● What the exercise asks:
All lines in the material with the string "column" should be listed.

● Data for the task:

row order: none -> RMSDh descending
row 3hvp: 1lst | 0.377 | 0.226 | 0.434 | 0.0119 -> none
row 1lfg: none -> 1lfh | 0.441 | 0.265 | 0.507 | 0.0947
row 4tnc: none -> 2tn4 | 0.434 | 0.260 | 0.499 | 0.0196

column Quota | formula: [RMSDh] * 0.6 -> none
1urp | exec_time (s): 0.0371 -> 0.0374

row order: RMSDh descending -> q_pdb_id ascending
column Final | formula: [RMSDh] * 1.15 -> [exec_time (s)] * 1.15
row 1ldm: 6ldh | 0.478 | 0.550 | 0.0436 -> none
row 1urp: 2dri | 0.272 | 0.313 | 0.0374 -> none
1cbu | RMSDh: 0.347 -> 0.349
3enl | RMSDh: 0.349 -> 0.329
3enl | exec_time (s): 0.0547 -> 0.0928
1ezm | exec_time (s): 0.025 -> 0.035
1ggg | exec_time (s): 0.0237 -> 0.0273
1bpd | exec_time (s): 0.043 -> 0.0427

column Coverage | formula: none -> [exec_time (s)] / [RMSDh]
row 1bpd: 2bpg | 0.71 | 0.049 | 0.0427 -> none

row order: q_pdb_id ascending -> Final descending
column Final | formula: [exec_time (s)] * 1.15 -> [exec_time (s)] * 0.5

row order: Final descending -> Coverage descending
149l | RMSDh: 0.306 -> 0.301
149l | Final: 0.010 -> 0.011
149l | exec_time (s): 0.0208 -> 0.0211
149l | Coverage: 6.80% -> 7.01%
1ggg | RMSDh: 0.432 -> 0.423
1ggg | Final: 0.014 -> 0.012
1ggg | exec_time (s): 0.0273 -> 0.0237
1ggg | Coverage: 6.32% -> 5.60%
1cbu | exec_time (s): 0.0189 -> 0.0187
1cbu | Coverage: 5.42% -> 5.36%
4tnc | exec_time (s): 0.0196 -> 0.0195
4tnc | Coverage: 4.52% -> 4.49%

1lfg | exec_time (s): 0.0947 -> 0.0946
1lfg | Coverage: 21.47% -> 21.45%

● Solution:
column Quota | formula: [RMSDh] * 0.6 -> none
column Final | formula: [RMSDh] * 1.15 -> [exec_time (s)] * 1.15
column Coverage | formula: none -> [exec_time (s)] / [RMSDh]
column Final | formula: [exec_time (s)] * 1.15 -> [exec_time (s)] * 0.5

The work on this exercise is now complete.